Para mi sorpresa, sus ojos se pusieron rojos. Me apuré a decir que era solo una broma — pero ella sonrió con dulzura y asintió.
Y así, a los 61 años, me volví a casar… con mi primer amor.
El día de la boda, llevé un sherwani color vino oscuro. Ella vistió un sencillo sari de seda color crema. Llevaba el cabello recogido con una pequeña horquilla de perlas. Amigos y vecinos vinieron a celebrar. Todos decían: “Parecen novios jóvenes otra vez.”

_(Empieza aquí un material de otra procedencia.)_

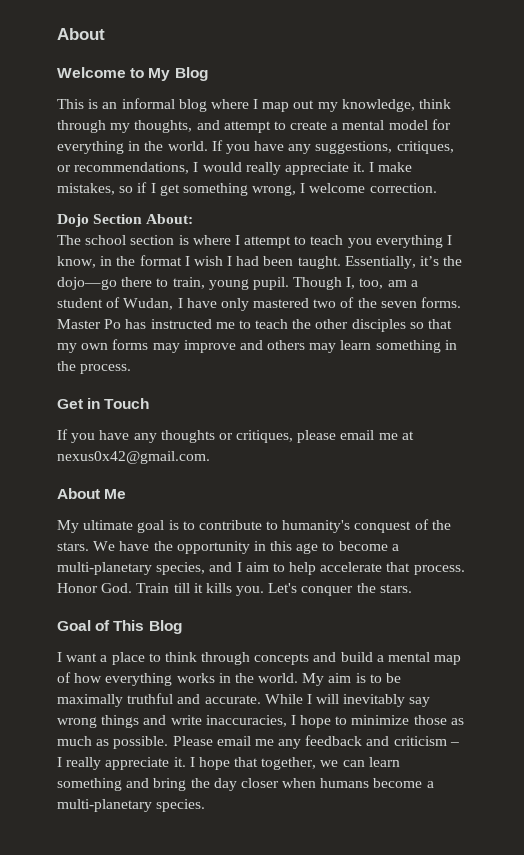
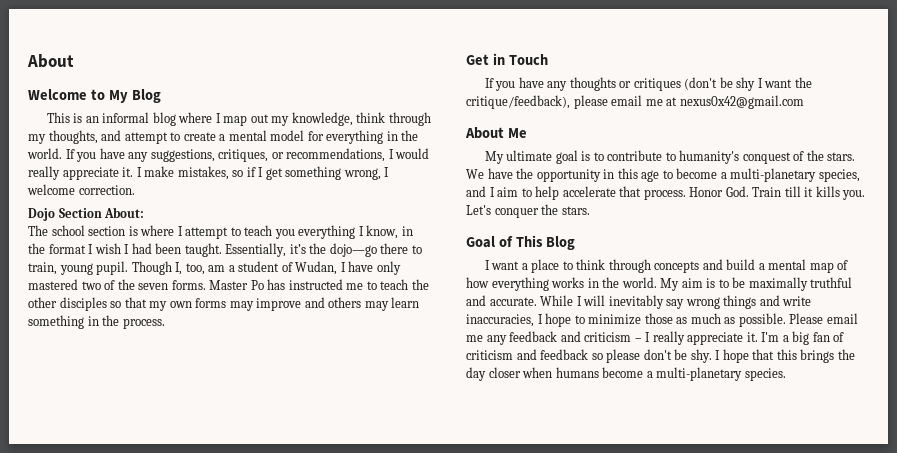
- If you have any thoughts or critiques, please email me at nexus0x42@gmail.com.
+ If you have any thoughts or critiques (don't be shy I want the critique/feedback), please email me at nexus0x42@gmail.com
- I hope that together, we can learn something and bring the day closer when humans become a multi-planetary species.
+ I'm a big fan of criticism and feedback so please don't be shy. I hope that this brings the day closer when humans become a multi-planetary species.

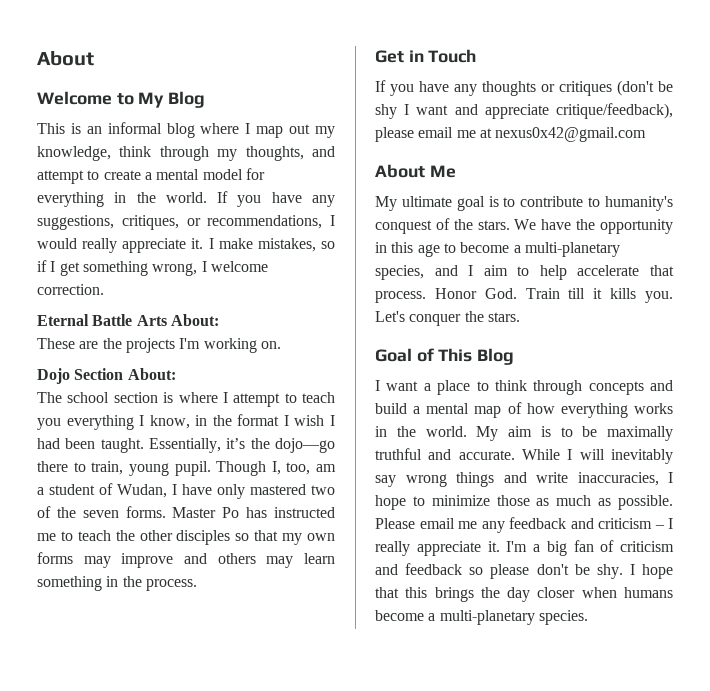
+ Eternal Battle Arts About:
+ These are the projects I'm working on.
- If you have any thoughts or critiques (don't be shy I want the critique/feedback), please email me at nexus0x42@gmail.com
+ If you have any thoughts or critiques (don't be shy I want and appreciate critique/feedback), please email me at nexus0x42@gmail.com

Y honestamente, así me sentía. Aquella noche, después de limpiar todo, ya eran casi las diez. Le preparé un vaso de leche tibia y salí a cerrar la reja y apagar las luces del porche.
Nuestra noche de bodas — algo que nunca imaginé volver a vivir a esta edad — había llegado al fin.
Al quitarle con cuidado la blusa, me quedé paralizado.
Su espalda, hombros y brazos estaban marcados por profundas manchas — cicatrices antiguas cruzaban su piel como un mapa trágico. Me quedé quieto, con el corazón encogido.
Ella, sobresaltada, se cubrió rápidamente con una manta, con los ojos llenos de miedo. Con voz temblorosa, pregunté:
— “Meena… ¿qué te pasó?”
Se giró, con la voz quebrada:
— “En aquel entonces… él tenía un carácter horrible. Gritaba… me golpeaba… Nunca le conté a nadie…”
Me senté junto a ella, con los ojos llenos de lágrimas. Me dolía el alma. Décadas vividas en silencio — en miedo, en vergüenza — sin contarle a nadie. Le tomé la mano, colocándola suavemente sobre mi pecho.
— “Ya está… Ahora estás a salvo. Nadie volverá a hacerte daño. Nadie tiene derecho a hacerte sufrir jamás… salvo yo — pero solo por amarte demasiado.”
Ella rompió en llanto — un llanto suave, tembloroso, que llenó el cuarto. La abracé con fuerza. Su espalda era frágil, sus huesos sobresalían apenas — esa pequeña mujer había soportado una vida entera de dolor en silencio.
Nuestra noche de bodas no fue como la de las parejas jóvenes. Simplemente nos acostamos uno al lado del otro, escuchando a los grillos en el patio, el viento meciendo los árboles. Le acaricié el cabello y le besé la frente. Ella tocó mi mejilla y susurró:
— “Gracias. Gracias por demostrarme que todavía hay alguien en este mundo que se preocupa por mí.”
Sonreí. A los 61 años, por fin lo entendí: la felicidad no es el dinero ni las pasiones desenfrenadas de la juventud. Es tener una mano que te sostenga, un hombro donde recostar la cabeza, alguien que se siente a tu lado toda la noche solo para escuchar los latidos de tu corazón.
Mañana llegará. ¿Quién sabe cuántos días me quedan? Pero hay algo que tengo muy claro: el resto de su vida, lo dedicaré a devolverle todo lo que le arrebataron.
La cuidaré. La protegeré.
Para que nunca más tenga que tener miedo.
Porque para mí, esta noche de bodas — después de medio siglo de anhelos, oportunidades perdidas y silenciosa espera — es el regalo más grande que la vida me ha devuelto.